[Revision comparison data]
-- Opening Marker --

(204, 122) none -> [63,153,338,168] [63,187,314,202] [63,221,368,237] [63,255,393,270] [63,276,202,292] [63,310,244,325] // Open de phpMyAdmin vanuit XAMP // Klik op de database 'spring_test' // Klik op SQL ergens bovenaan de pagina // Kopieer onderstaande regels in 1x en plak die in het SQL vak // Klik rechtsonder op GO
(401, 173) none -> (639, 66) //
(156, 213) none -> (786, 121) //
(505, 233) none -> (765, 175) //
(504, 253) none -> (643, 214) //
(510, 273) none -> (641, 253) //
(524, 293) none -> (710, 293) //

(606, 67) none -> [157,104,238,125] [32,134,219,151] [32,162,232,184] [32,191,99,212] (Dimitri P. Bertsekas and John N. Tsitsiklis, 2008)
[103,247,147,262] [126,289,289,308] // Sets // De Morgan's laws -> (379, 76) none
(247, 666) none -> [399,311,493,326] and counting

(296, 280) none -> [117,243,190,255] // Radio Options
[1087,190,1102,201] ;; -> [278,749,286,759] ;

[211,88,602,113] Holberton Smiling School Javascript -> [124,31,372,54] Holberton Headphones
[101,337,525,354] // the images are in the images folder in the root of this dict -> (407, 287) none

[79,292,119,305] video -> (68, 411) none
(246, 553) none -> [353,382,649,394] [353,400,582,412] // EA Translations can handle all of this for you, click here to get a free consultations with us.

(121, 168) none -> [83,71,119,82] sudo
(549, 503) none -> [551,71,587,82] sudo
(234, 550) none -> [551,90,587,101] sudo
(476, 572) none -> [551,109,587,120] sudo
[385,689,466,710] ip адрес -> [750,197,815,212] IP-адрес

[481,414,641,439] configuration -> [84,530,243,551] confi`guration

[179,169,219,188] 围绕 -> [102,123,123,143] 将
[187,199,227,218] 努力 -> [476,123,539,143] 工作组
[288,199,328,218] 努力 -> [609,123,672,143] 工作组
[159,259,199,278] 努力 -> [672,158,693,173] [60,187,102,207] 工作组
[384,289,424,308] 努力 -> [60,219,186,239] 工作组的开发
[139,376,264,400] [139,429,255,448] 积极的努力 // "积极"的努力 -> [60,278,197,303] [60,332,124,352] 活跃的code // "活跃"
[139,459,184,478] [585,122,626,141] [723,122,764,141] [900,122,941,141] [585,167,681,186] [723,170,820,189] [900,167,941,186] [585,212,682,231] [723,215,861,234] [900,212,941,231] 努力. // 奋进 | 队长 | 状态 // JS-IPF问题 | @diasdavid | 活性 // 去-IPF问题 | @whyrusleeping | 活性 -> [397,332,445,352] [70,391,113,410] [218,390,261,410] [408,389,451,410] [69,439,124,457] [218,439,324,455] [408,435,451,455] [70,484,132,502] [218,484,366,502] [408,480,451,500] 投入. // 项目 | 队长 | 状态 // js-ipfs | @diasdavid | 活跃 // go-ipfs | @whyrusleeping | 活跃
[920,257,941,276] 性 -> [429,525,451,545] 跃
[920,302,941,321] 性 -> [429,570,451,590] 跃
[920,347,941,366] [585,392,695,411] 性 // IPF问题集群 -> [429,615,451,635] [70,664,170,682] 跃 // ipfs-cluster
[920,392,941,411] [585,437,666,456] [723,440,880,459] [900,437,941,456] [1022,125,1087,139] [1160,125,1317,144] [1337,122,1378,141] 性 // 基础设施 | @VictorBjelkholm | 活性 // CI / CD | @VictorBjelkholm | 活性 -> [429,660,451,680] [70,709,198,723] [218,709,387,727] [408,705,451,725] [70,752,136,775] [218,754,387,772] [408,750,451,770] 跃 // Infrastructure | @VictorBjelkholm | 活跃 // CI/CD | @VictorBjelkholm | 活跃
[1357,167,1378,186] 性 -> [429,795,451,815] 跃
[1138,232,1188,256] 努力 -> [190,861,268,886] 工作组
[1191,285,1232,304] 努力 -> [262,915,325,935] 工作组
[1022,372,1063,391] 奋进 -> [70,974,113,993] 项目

-- Closing Marker --

**Work task**
Scan the lines above for "(401, 173) none -> (639, 66) //" and for "[79,292,119,305] video -> (68, 411) none". Repeat exactly the line holding each of them and every line in between.

**Response below**
(401, 173) none -> (639, 66) //
(156, 213) none -> (786, 121) //
(505, 233) none -> (765, 175) //
(504, 253) none -> (643, 214) //
(510, 273) none -> (641, 253) //
(524, 293) none -> (710, 293) //

(606, 67) none -> [157,104,238,125] [32,134,219,151] [32,162,232,184] [32,191,99,212] (Dimitri P. Bertsekas and John N. Tsitsiklis, 2008)
[103,247,147,262] [126,289,289,308] // Sets // De Morgan's laws -> (379, 76) none
(247, 666) none -> [399,311,493,326] and counting

(296, 280) none -> [117,243,190,255] // Radio Options
[1087,190,1102,201] ;; -> [278,749,286,759] ;

[211,88,602,113] Holberton Smiling School Javascript -> [124,31,372,54] Holberton Headphones
[101,337,525,354] // the images are in the images folder in the root of this dict -> (407, 287) none

[79,292,119,305] video -> (68, 411) none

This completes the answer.